Sunday, 11 November 2012


While I didn't like my GCSE English and English lit teacher very much, he did introduce us to the war poets of the first world war, for which I am very grateful. I hadn't studied history much at school but studying the likes of Owen and Sassoon gave me some insight into the horrors of war.


I worked as a care assistant for a year after I graduated from University and many of my patients had lived through the Great War, so I learnt more from them and also from survivors of WWII, including some people who had been interned in Auschwiz, their tattoos an indelible testament to the worst of humankind.
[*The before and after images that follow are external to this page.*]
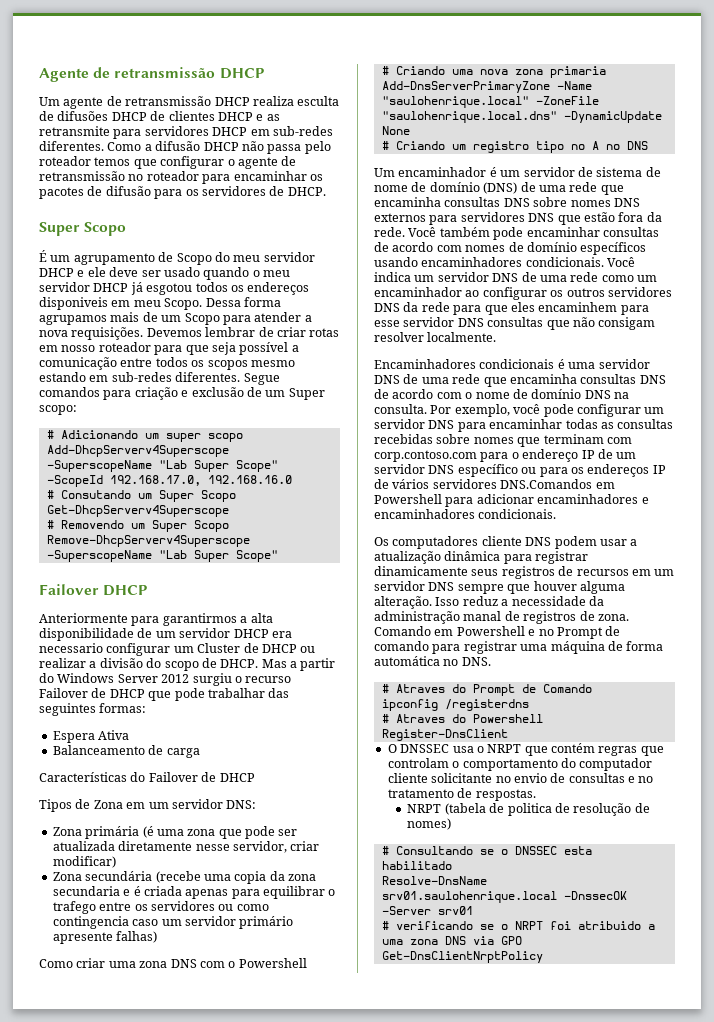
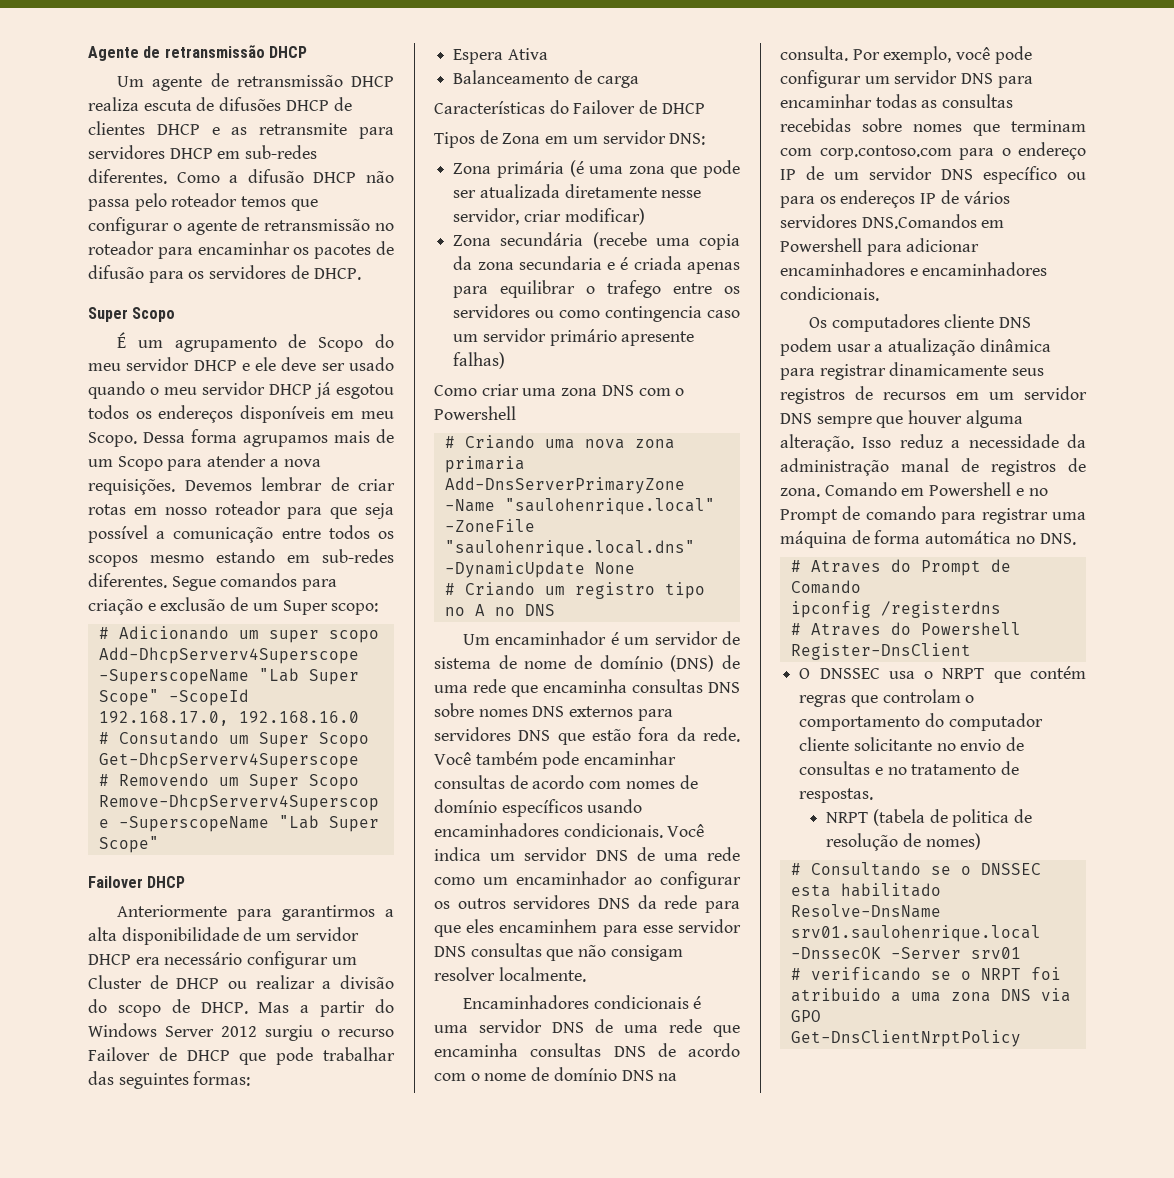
[297,96,340,106] esculta -> [143,100,192,111] escuta
[39,297,108,310] disponiveis -> [239,405,325,423] disponíveis
[39,643,103,653] necessario -> [164,952,243,965] necessário

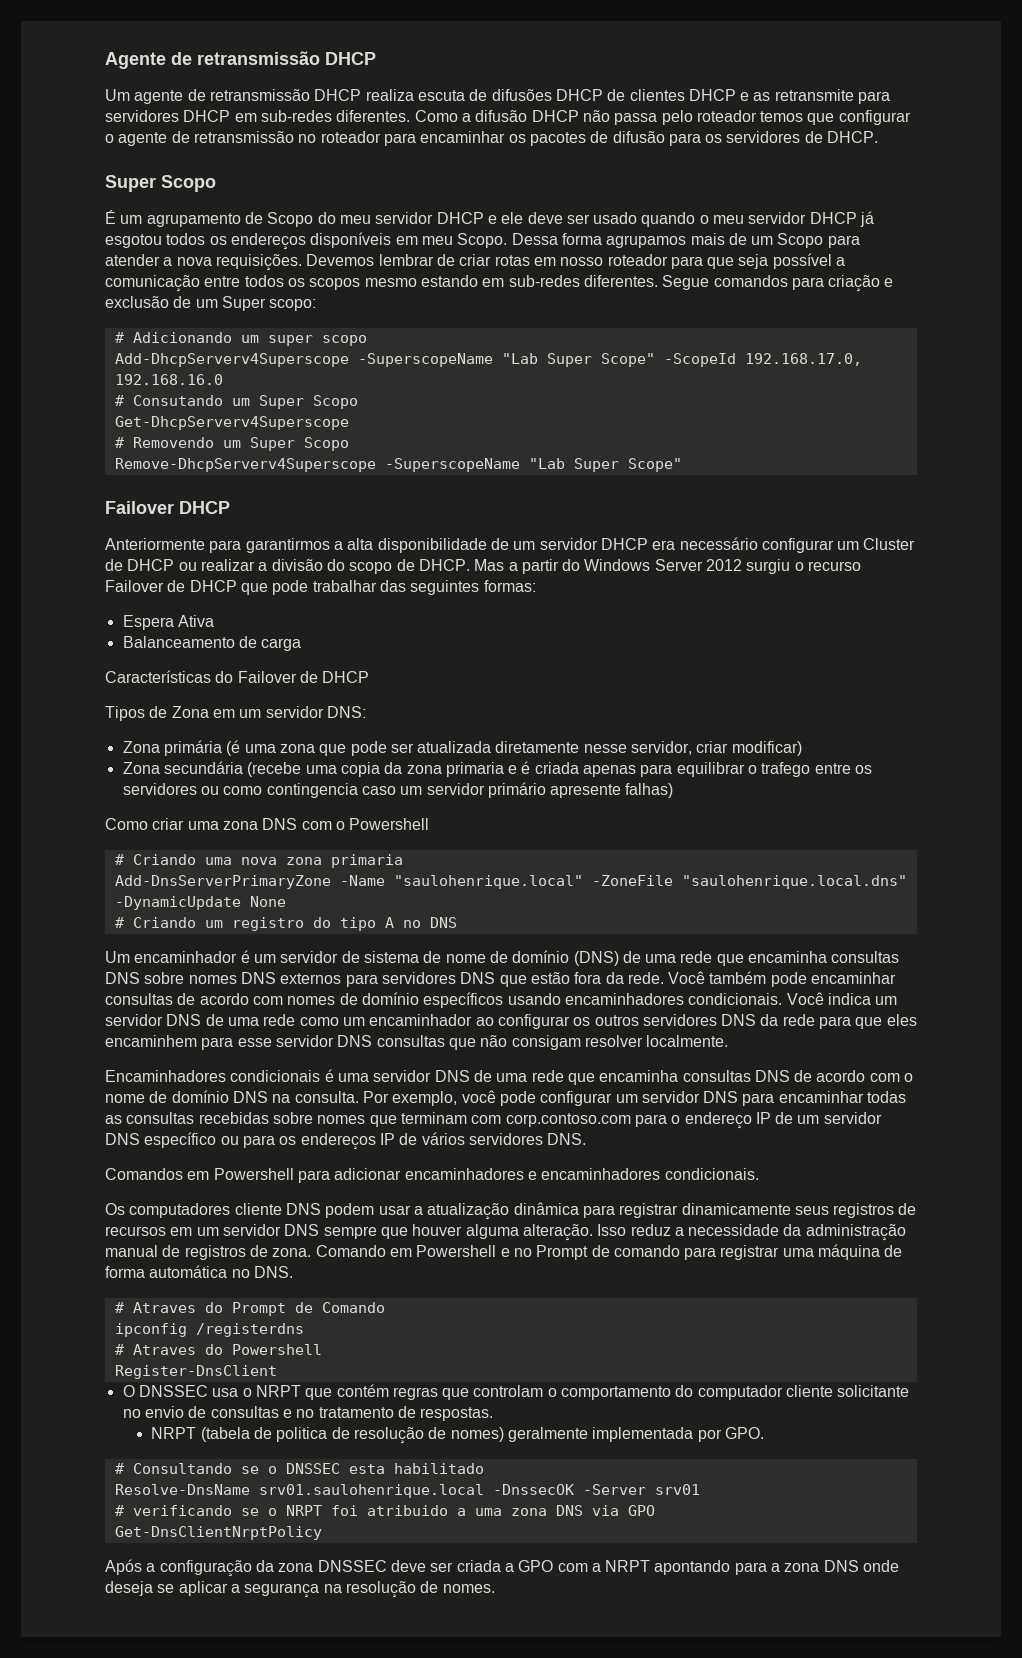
[518,256,602,270] secundaria -> [445,762,504,777] primaria
[664,582,705,599] [444,607,465,616] tipo no -> [312,917,376,931] do tipo
[861,214,977,229] DNS.Comandos -> [547,1133,587,1145] [105,1168,183,1180] DNS. // Comandos
[901,458,949,472] manal -> [105,1245,158,1257] manual
(981, 841) none -> [507,1427,764,1442] geralmente implementada por GPO.
(1021, 1038) none -> [105,1559,900,1577] [105,1581,495,1598] // Após a configuração da zona DNSSEC deve ser criada a GPO com a NRPT apontando para a zona DNS onde deseja se aplicar a segurança na resolução de nomes.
I hadn't intended to find the poem, Glory of Women by Siegfried Sassoon, but was browsing through my book of his poems to photograph something for here. The last three lines might strike a chord with some of us:

O German mother dreaming by the fire
While you are knitting socks to send to your son
His face is trodden deeper in the mud

I have mixed feelings about Remembrance Sunday.  Yes, I think it is vital to remember what people went through, and still are going through in our armed forces, but I also think we should remember the civilians affected by war. The people of Afghanistan who have lived with war for generations, families in Pakistan currently facing drone attacks in the name of the 'war on terror' which creates more terror, just not where I live. The conflicts we hardly hear about through our media as they've been going on for so long and appear so hopeless that we, but not all of us, seem to have abandoned them.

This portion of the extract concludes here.